The Maharashtra Association of Resident Doctors (MARD) said junior doctors at government hospitals in the state will not perform surgeries or attend to out-patient departments (OPDs) between 8 AM and 5 PM Friday.

However, emergency services will not be affected, it said.

“We will not be treating any patients in routine OPDs or carry out surgeries or take rounds of wards. Doctors posted on emergency duties will not participate in the protest,” a resident doctor, who is a member of MARD, said.

Doctors demonstrate in Rajasthan

Doctors at the SMS government hospital here wore black bands and helmets to express solidarity with their protesting colleagues in West Bengal.

IMA State general secretary Dr VK Jain said resident doctors were seen wearing black bands and helmets while discharging their duties in the outdoor unit of the SMS hospital here.

Jain said doctors in other districts of the state also took part in the token protest.

“The protest is over rising violence against doctors. Concrete action should be taken against such attacks,” he said.

Chhattisgarh

Doctors at major government-run hospitals in Chhattisgarh staged protests Friday in solidarity with the ongoing agitation by junior doctors in West Bengal against the assault on their colleagues in the eastern state.

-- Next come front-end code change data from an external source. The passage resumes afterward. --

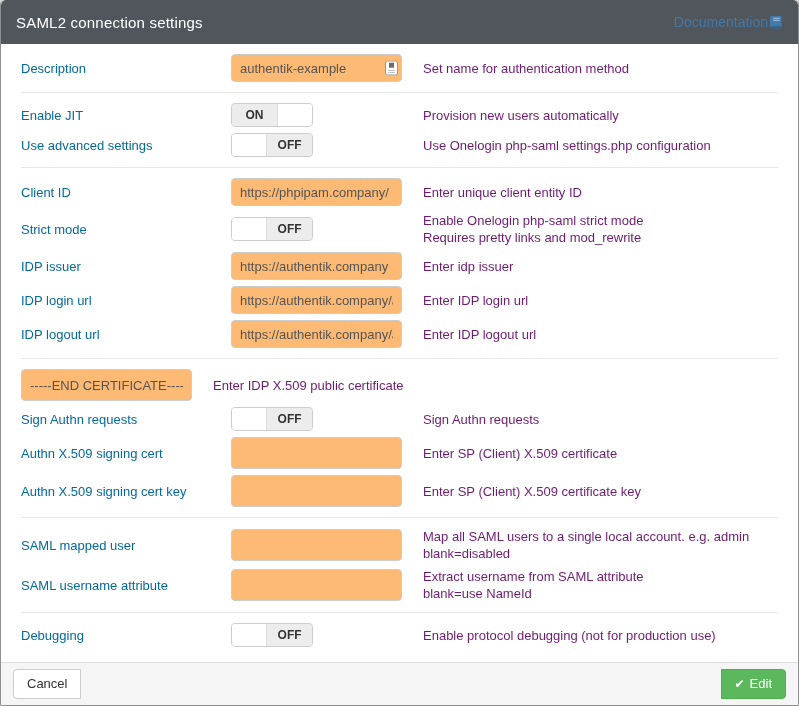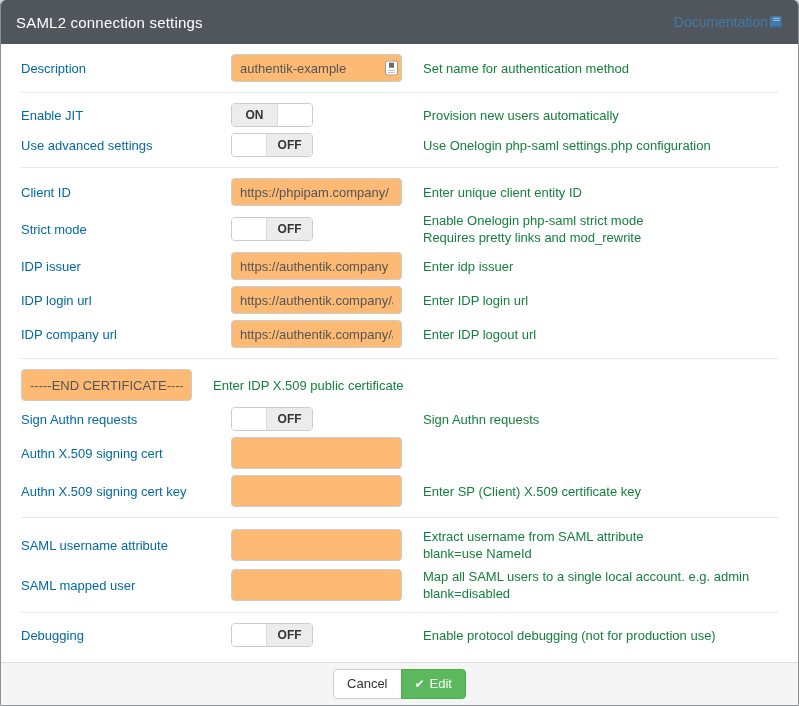--- a/index.html
+++ b/index.html
@@ -31,7 +31,7 @@
   .row { display:flex; align-items:center; padding:3px 0; }
   .flabel { flex:0 0 210px; font-size:13px; color:#0369a1; }
   .fctl { flex:0 0 182px; }
-  .fhelp { margin-left:10px; color:#15803d; font-size:13px; line-height:17px; }
+  .fhelp { margin-left:10px; color:#701a75; font-size:13px; line-height:17px; }
 
   .tinput {
     width:171px; height:28px; border:1px solid #ccc; border-radius:4px;

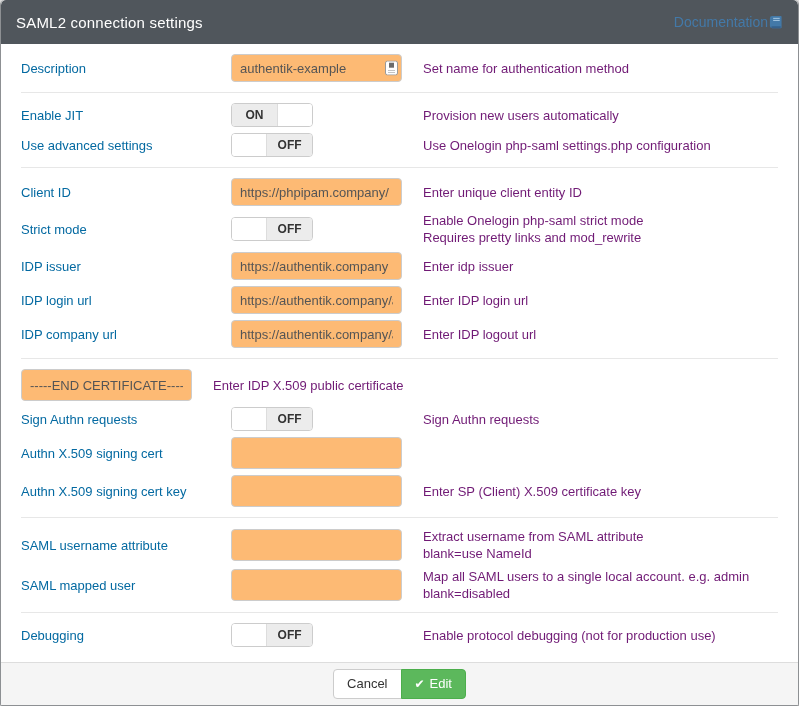--- a/index.html
+++ b/index.html
@@ -176,7 +176,7 @@
           </div>
         </div>
         <div class="row">
-          <div class="flabel">IDP company url</div>
+          <div class="flabel">IDP logout url</div>
           <div class="fctl">
             <div class="ctl-wrap"><input type="text" class="tinput" value="https://authentik.company/a" style=""></div>
           </div>

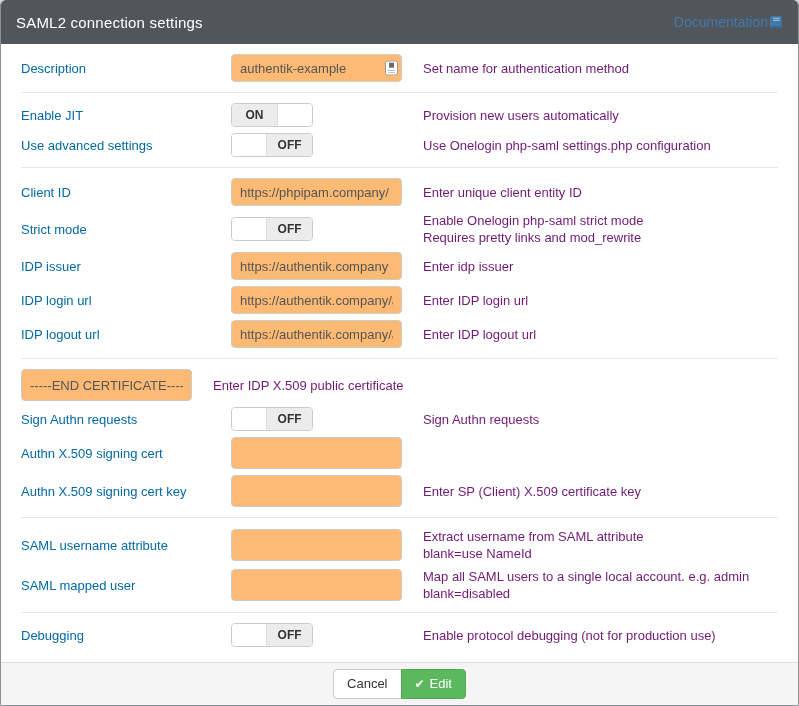--- a/index.html
+++ b/index.html
@@ -211,6 +211,9 @@
           <div class="fctl">
             <div class="ctl-wrap tall"><input type="text" class="tinput" style=""></div>
           </div>
+          <div class="fhelp">
+            <div>Enter SP (Client) X.509 certificate</div>
+          </div>
         </div>
         <div class="row">
           <div class="flabel">Authn X.509 signing cert key</div>

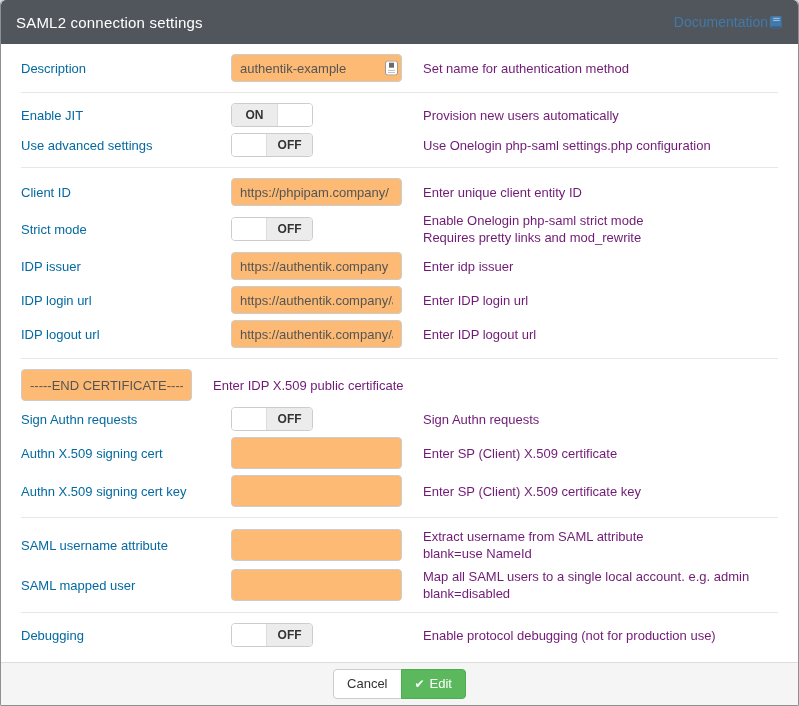--- a/index.html
+++ b/index.html
@@ -227,6 +227,16 @@
       </div>
       <div class="section">
         <div class="row">
+          <div class="flabel">SAML mapped user</div>
+          <div class="fctl">
+            <div class="ctl-wrap tall"><input type="text" class="tinput" style=""></div>
+          </div>
+          <div class="fhelp">
+            <div>Map all SAML users to a single local account. e.g. admin</div>
+            <div>blank=disabled</div>
+          </div>
+        </div>
+        <div class="row">
           <div class="flabel">SAML username attribute</div>
           <div class="fctl">
             <div class="ctl-wrap tall"><input type="text" class="tinput" style=""></div>
@@ -234,16 +244,6 @@
           <div class="fhelp">
             <div>Extract username from SAML attribute</div>
             <div>blank=use NameId</div>
-          </div>
-        </div>
-        <div class="row">
-          <div class="flabel">SAML mapped user</div>
-          <div class="fctl">
-            <div class="ctl-wrap tall"><input type="text" class="tinput" style=""></div>
-          </div>
-          <div class="fhelp">
-            <div>Map all SAML users to a single local account. e.g. admin</div>
-            <div>blank=disabled</div>
           </div>
         </div>
       </div>

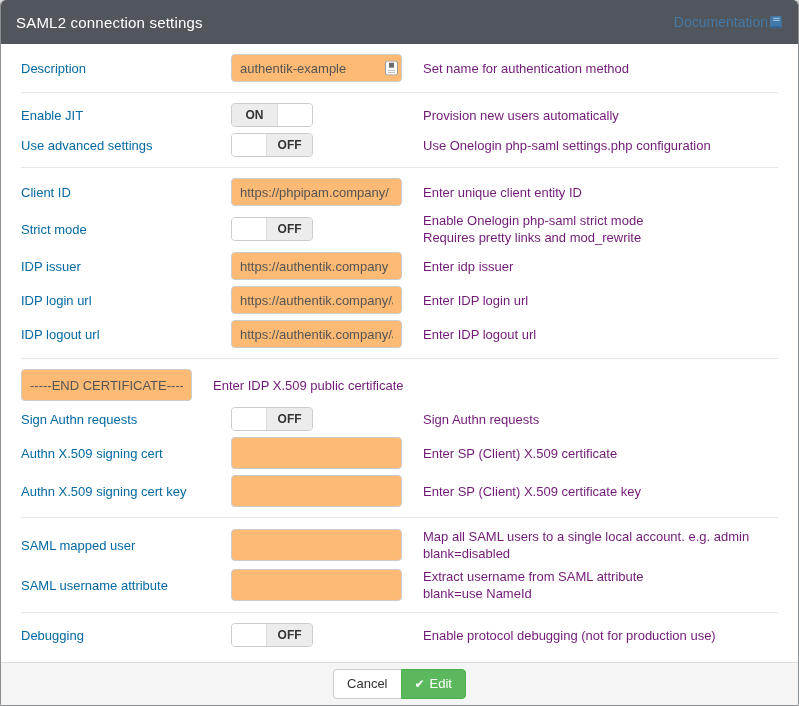--- a/index.html
+++ b/index.html
@@ -58,7 +58,7 @@
   
   .ftr {
     flex:0 0 43px; background:#f5f5f5; border-top:1px solid #ddd;
-    display:flex; align-items:center; justify-content:center; padding:0 12px;
+    display:flex; align-items:center; justify-content:space-between; padding:0 12px;
   }
   .btn {
     height:30px; font-size:13px; padding:0 13px; cursor:pointer;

Around 400 junior doctors of Dr B R Ambedkar Memorial Hospital, Raipur – the biggest government hospital in the state – staged a protest from 8 am to 2 pm in premises of the medical facility.

As part of the protest, they stayed away from attending out-patient departments (OPDs) and operation theatres (OTs), Bhagwati Chandra Verma, president, Junior Doctors Association (JUDA), said.

Holding posters and placards, the protesting doctors raised slogans in support of the agitating physicians in West Bengal and their demands, Verma said. However, emergency services were unaffected due to the protest, he added.

Vardhan appeals for calm

In the wake of protests by the medical fraternity in support of agitating doctors in Kolkata, Union Health Minister Harsh Vardhan Friday urged West Bengal Chief Minister Mamata Banerjee to not make this sensitive matter a “prestige issue” while asking her to ensure an “amicable end” to the stir.

In a letter to Banerjee, the Union minister urged her to ensure an “amicable end” to the protests and provide a secure working environment for doctors.

He also appealed to the agitating doctors, particularly in West Bengal, to hold symbolic protests and resume work so that patients do not suffer.

“Doctors should resort to other simple and symbolic ways of protest. As medical professionals, their duty is towards protecting the rights of their patients. Strike is certainly not the best way to protest. Patients should not be deprived of immediate and emergency healthcare facilities,” the Union health minister said.

Aparna to Mamata: Tell doctors you’re sorry

Asserting that Chief Minister Mamata Banerjee should have been humble in her approach at the SSKM hospital, actor-filmmaker Aparna Sen on Friday insisted that the TMC supremo should apologise to the agitating doctors for the alleged threats she issued to them.

Sen urged the chief minister to listen to the grievances of the junior doctors patiently.

“Mamata Banerjee has done so much for Bengal, but I am sorry to say that I do not support the way she spoke to the doctors. She must have spoken to them humbly because threats do not get anything done.

“There is no harm or no shame in saying sorry… That will not hamper her popularity,” Sen said.